DESCRIPTION OF THE TASK
Repeat every line of the data verbatim.

Revision comparison data
%%
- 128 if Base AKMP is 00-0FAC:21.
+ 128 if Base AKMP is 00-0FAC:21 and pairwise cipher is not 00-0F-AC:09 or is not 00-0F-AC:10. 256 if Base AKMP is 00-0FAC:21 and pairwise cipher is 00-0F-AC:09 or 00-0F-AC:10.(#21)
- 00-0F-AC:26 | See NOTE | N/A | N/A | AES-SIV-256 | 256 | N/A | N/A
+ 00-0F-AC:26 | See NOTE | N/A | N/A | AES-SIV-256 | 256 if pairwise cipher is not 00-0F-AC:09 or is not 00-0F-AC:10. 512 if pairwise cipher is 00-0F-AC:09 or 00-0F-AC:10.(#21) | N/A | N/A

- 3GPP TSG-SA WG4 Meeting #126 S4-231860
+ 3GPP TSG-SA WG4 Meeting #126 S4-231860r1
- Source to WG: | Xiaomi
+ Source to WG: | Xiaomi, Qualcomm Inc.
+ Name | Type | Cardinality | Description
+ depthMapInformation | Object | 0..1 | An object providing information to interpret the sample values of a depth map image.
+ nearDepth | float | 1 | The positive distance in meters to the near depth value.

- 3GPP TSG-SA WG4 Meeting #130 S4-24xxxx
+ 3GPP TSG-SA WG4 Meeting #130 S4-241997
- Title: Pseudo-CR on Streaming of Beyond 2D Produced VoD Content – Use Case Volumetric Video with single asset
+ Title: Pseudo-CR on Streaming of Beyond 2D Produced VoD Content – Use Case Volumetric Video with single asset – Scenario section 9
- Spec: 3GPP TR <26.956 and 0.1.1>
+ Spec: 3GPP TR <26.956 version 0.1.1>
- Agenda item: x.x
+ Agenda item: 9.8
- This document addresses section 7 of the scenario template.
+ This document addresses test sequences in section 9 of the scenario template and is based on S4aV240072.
%%
REPLY
- 128 if Base AKMP is 00-0FAC:21.
+ 128 if Base AKMP is 00-0FAC:21 and pairwise cipher is not 00-0F-AC:09 or is not 00-0F-AC:10. 256 if Base AKMP is 00-0FAC:21 and pairwise cipher is 00-0F-AC:09 or 00-0F-AC:10.(#21)
- 00-0F-AC:26 | See NOTE | N/A | N/A | AES-SIV-256 | 256 | N/A | N/A
+ 00-0F-AC:26 | See NOTE | N/A | N/A | AES-SIV-256 | 256 if pairwise cipher is not 00-0F-AC:09 or is not 00-0F-AC:10. 512 if pairwise cipher is 00-0F-AC:09 or 00-0F-AC:10.(#21) | N/A | N/A

- 3GPP TSG-SA WG4 Meeting #126 S4-231860
+ 3GPP TSG-SA WG4 Meeting #126 S4-231860r1
- Source to WG: | Xiaomi
+ Source to WG: | Xiaomi, Qualcomm Inc.
+ Name | Type | Cardinality | Description
+ depthMapInformation | Object | 0..1 | An object providing information to interpret the sample values of a depth map image.
+ nearDepth | float | 1 | The positive distance in meters to the near depth value.

- 3GPP TSG-SA WG4 Meeting #130 S4-24xxxx
+ 3GPP TSG-SA WG4 Meeting #130 S4-241997
- Title: Pseudo-CR on Streaming of Beyond 2D Produced VoD Content – Use Case Volumetric Video with single asset
+ Title: Pseudo-CR on Streaming of Beyond 2D Produced VoD Content – Use Case Volumetric Video with single asset – Scenario section 9
- Spec: 3GPP TR <26.956 and 0.1.1>
+ Spec: 3GPP TR <26.956 version 0.1.1>
- Agenda item: x.x
+ Agenda item: 9.8
- This document addresses section 7 of the scenario template.
+ This document addresses test sequences in section 9 of the scenario template and is based on S4aV240072.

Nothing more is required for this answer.